Because the United States government could not tolerate the existence of a democratically elected Socialist in Latin America, they aided and abetted General Pinochet in a bloody, brutal coup against Allende on September 11, 1973. During the long years of Pinochet’s undemocratic government that followed the coup, U.S. and other foreign economic interests predictably seized the moment: Fashion flourished under fascism. “The big change during the military dictatorship was the arrival of foreign fashion brands: Esprit, Levi’s, Wrangler, Benetton, Fiorucci, and the boom of malls and department stores,” notes Montalva. “In the long run, the consequence of this change was the progressive destruction of Chile’s national industries, textiles, and clothing. The main legacy of Pinochet is that Chile has distanced itself from its continental aesthetics. It denies its mestizo origins and considers itself a ‘white’ country with a very superior level of development. And from that it builds its identity.” Perhaps it’s this homogenization that spawned Isabel Allende’s “chorus of clones”? “The women of Chile copy each other,” confirms Montalva. “I don’t think that will change because it’s rooted in Chilean idiosyncrasy; but it is a problem that is much more complicated than fashion.”

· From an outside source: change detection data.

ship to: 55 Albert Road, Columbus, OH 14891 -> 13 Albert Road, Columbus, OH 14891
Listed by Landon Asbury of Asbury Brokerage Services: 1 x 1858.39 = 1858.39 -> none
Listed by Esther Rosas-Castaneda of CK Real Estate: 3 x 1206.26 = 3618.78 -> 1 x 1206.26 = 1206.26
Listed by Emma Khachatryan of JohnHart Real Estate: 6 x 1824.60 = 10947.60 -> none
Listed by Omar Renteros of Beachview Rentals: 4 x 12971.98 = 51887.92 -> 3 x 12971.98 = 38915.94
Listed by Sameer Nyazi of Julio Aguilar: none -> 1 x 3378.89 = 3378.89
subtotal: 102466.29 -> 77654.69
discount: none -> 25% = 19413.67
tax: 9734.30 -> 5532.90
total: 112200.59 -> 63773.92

General Pinochet addresses his troops
A symbol of twenty-first century optimism, the Museo de la Moda is like a dollop of sugary meringue on Chile’s bittersweet late-twentieth-century history of flawed social programs, political repression, and torture. But even with the frothiness of eighteenth-century lace ruffles and Joan Crawford’s crimson satin, Yarur is turning his sights toward the streets. “I want my exhibits to address the cultures of North and South America and Europe, but not just be a reflection of the glamour you see in fashion magazines. Real fashion is to be found on the street, not at a party where everyone is wearing nice dresses and tuxedos. That’s a minority, what you see on the red carpet.” This is good news for those who’ve grown weary of Anna Wintour’s annual Costume Institute gala and the event’s coverage of couture-clad starlets who think Erté is the name of a new brand of caffeine-infused vodka.

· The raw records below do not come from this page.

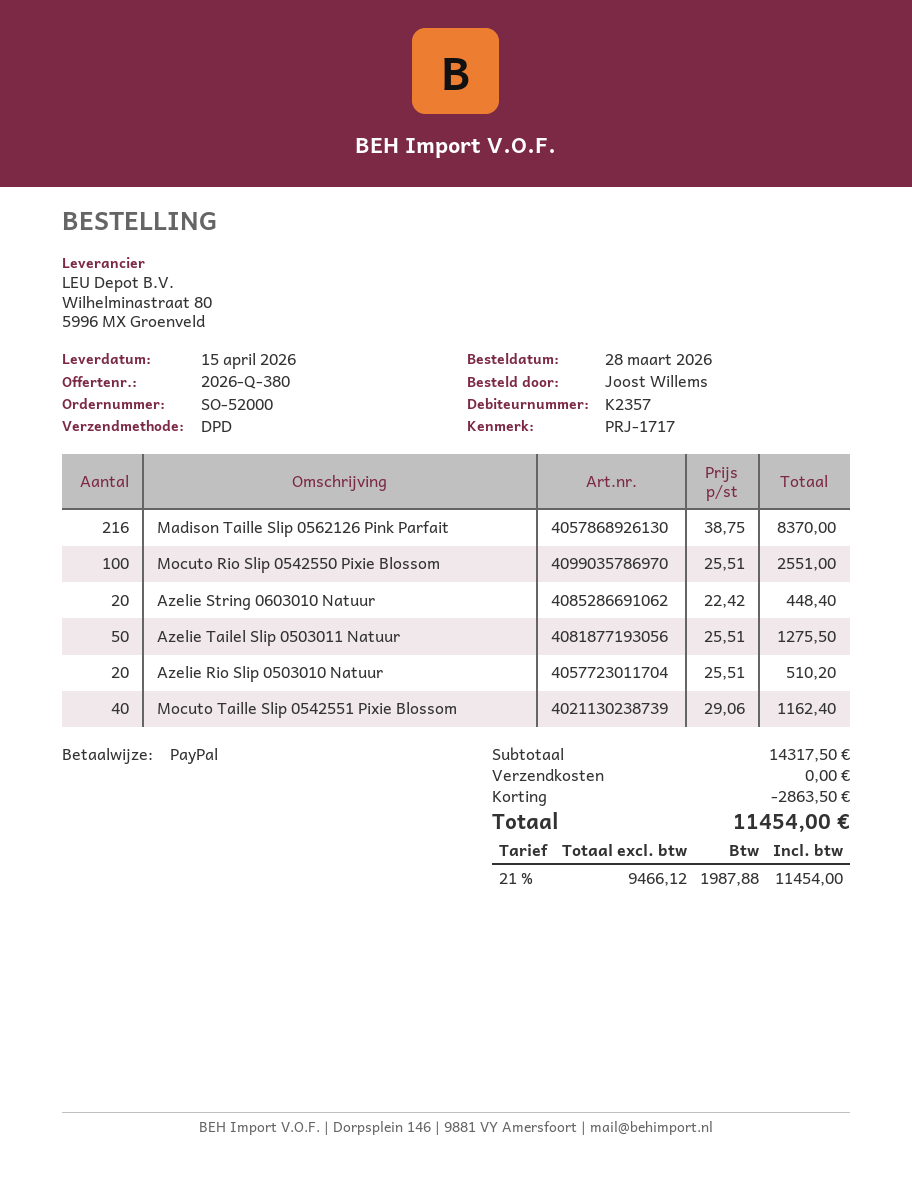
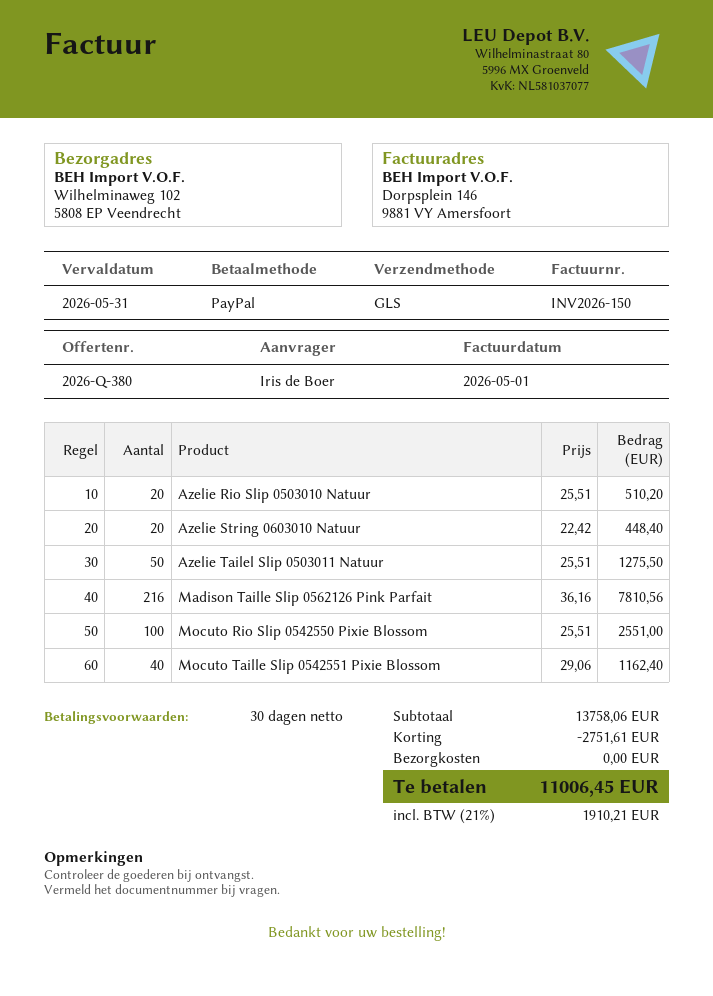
ordered by: Joost Willems -> Iris de Boer
shipping method: DPD -> GLS
Madison Taille Slip 0562126 Pink Parfait: 216 x 38.75 = 8370.00 -> 216 x 36.16 = 7810.56
subtotal: 14317.50 -> 13758.06
discount: 2863.50 -> 2751.61
tax: 21% = 1987.88 -> 21% = 1910.21
total: 11454.00 -> 11006.45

Yarur’s museum is also poised to address a larger political history’s influence on clothing: the two World Wars and their impact on fashion’s long-lasting patterns. Yarur’s overall fashion vision is at once rooted in Chile (the museum’s homage to his parents) and well beyond his country’s social and religious parameters. “His collection is made with a non-elitist and non-nationalistic approach,” says curator Lydia Kamitsis. “He juxtaposes pieces from all over the world, and of different interests. They can be very simple or very sophisticated. This diversity makes us understand what fashion is about in France compared to Italy, the U.S., Argentina, or Chile.” Beyond the Andes, it turns out, lies a new and unlikely fashion frontier.
My photo of an exit at a Santiago subway stop. No, this has nothing to do with 9/11 in the U.S.--the avenue is named after the day of the 1973 coup in remembrance of Allende's death. (Chile is now moderately Socialist).